Change detection data
☆ ☆ ☆
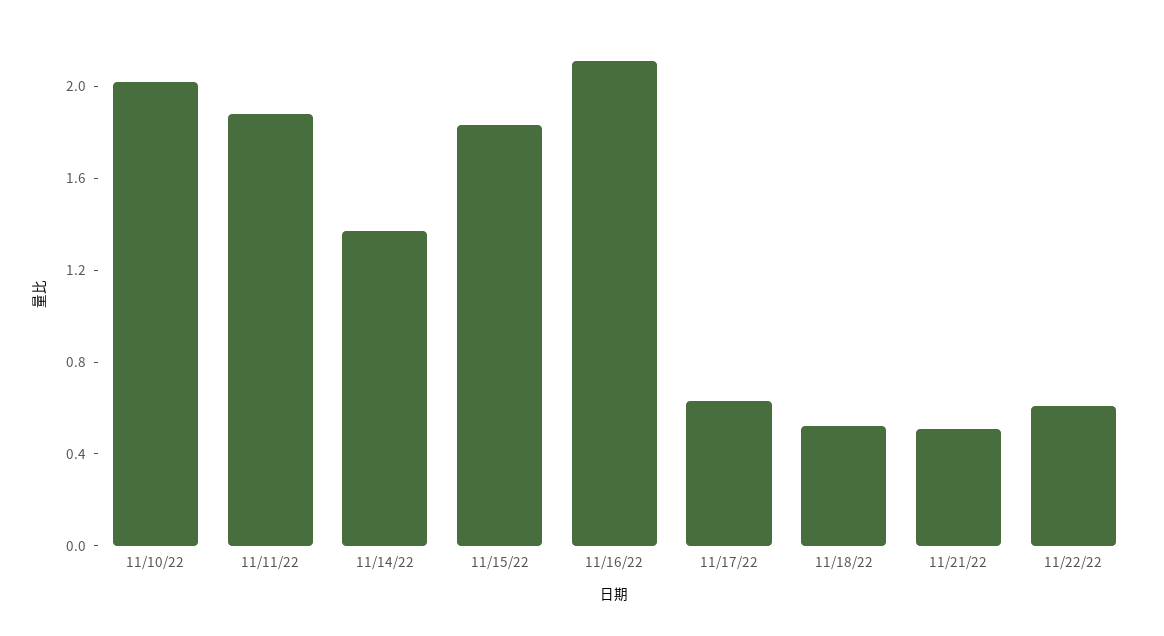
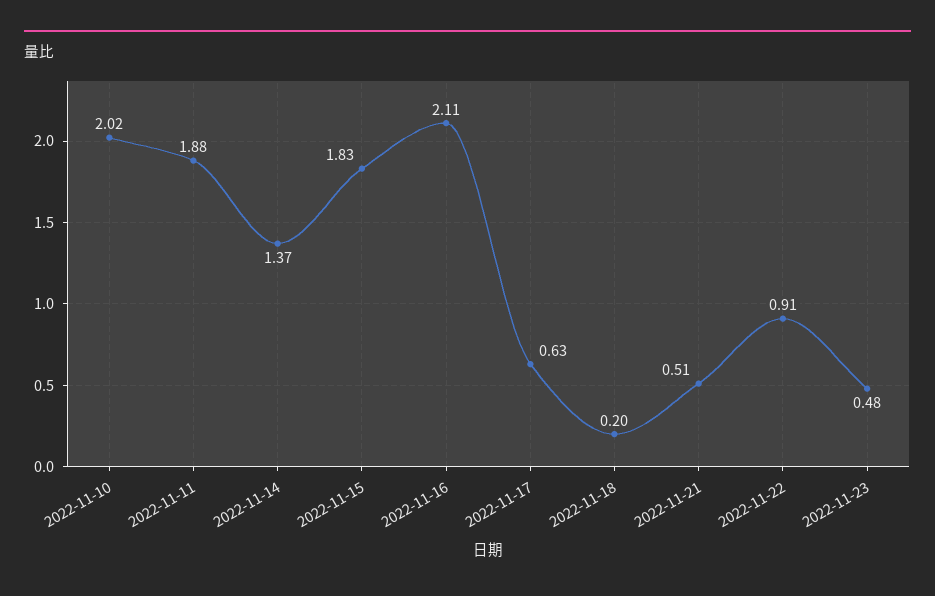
11/18/22: 0.5 -> 0.2
11/22/22: 0.6 -> 0.91
2022-11-23: none -> 0.48

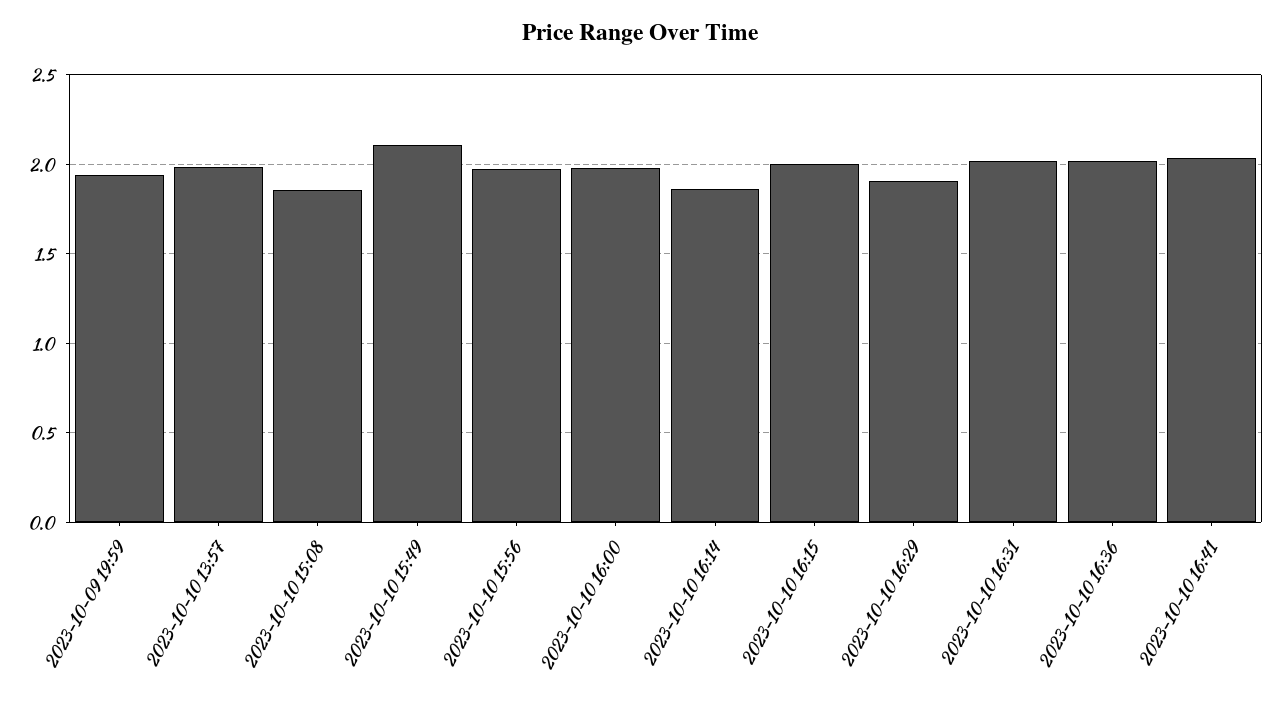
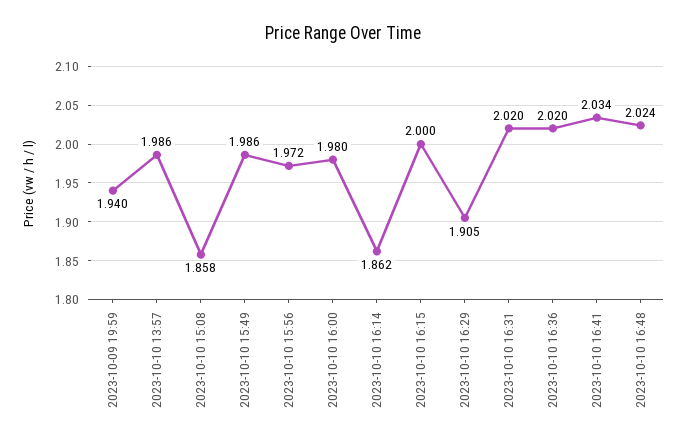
2023-10-10 15:49: 2.1 -> 1.986
2023-10-10 16:48: none -> 2.024

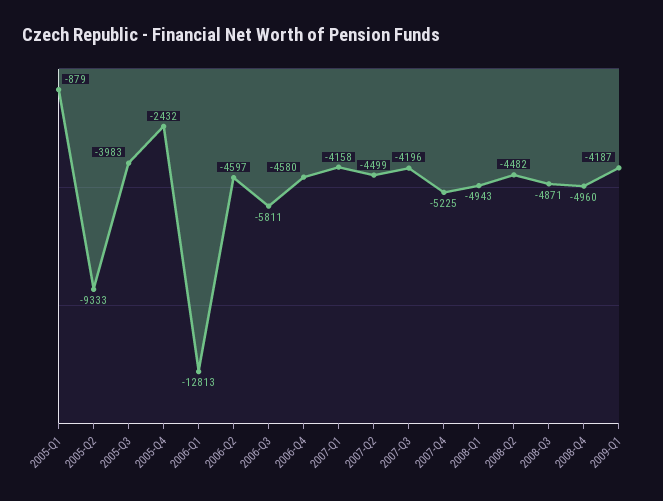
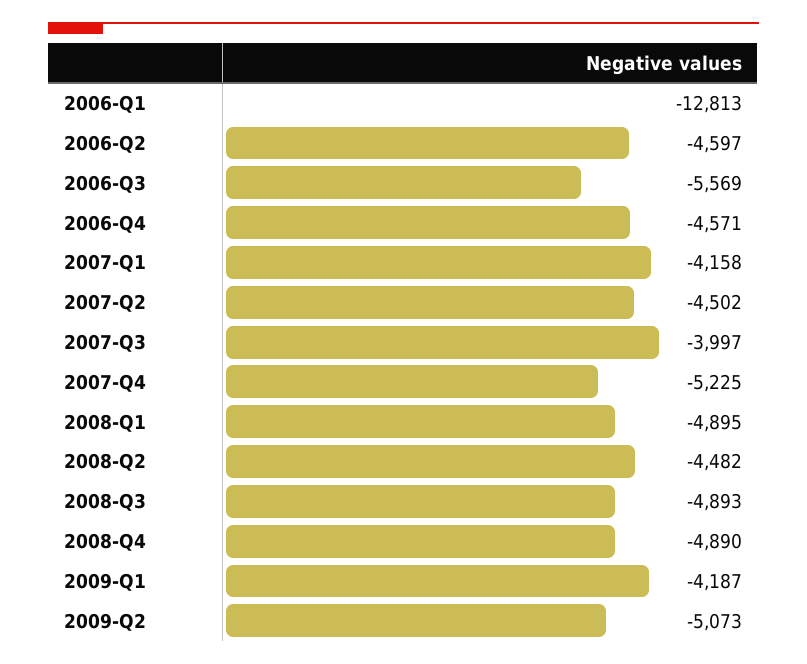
2005-Q1: -879 -> none
2005-Q2: -9333 -> none
2005-Q3: -3983 -> none
2005-Q4: -2432 -> none
2006-Q3: -5811 -> -5569
2006-Q4: -4580 -> -4571
2007-Q2: -4499 -> -4502
2007-Q3: -4196 -> -3997
2008-Q1: -4943 -> -4895
2008-Q3: -4871 -> -4893
2008-Q4: -4960 -> -4890
2009-Q2: none -> -5073

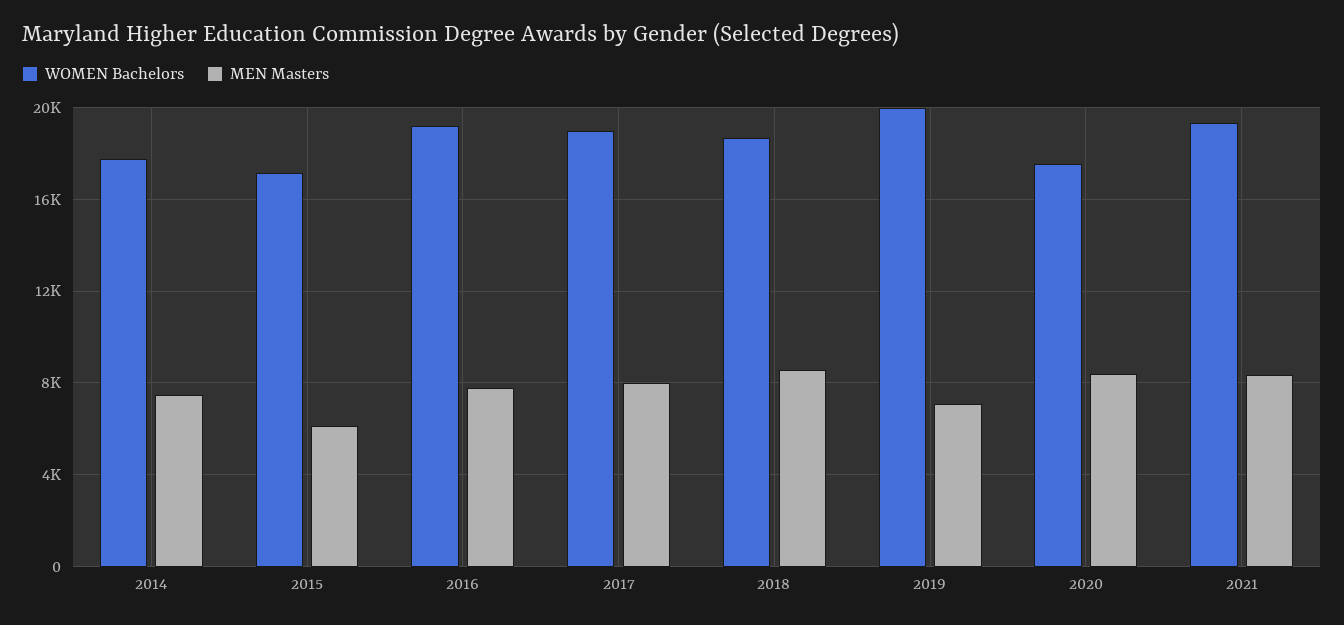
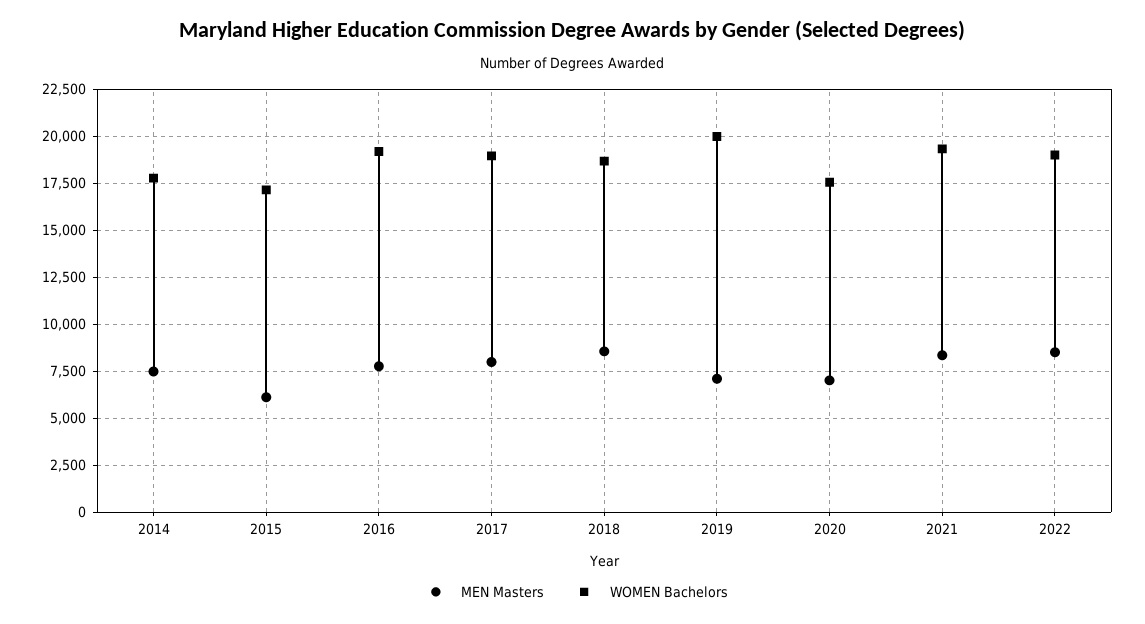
MEN Masters, 2020: 8500 -> 7000
MEN Masters, 2022: none -> 8500
WOMEN Bachelors, 2022: none -> 19000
☆ ☆ ☆
Please show each line in the records above that contains "Masters".

MEN Masters, 2020: 8500 -> 7000
MEN Masters, 2022: none -> 8500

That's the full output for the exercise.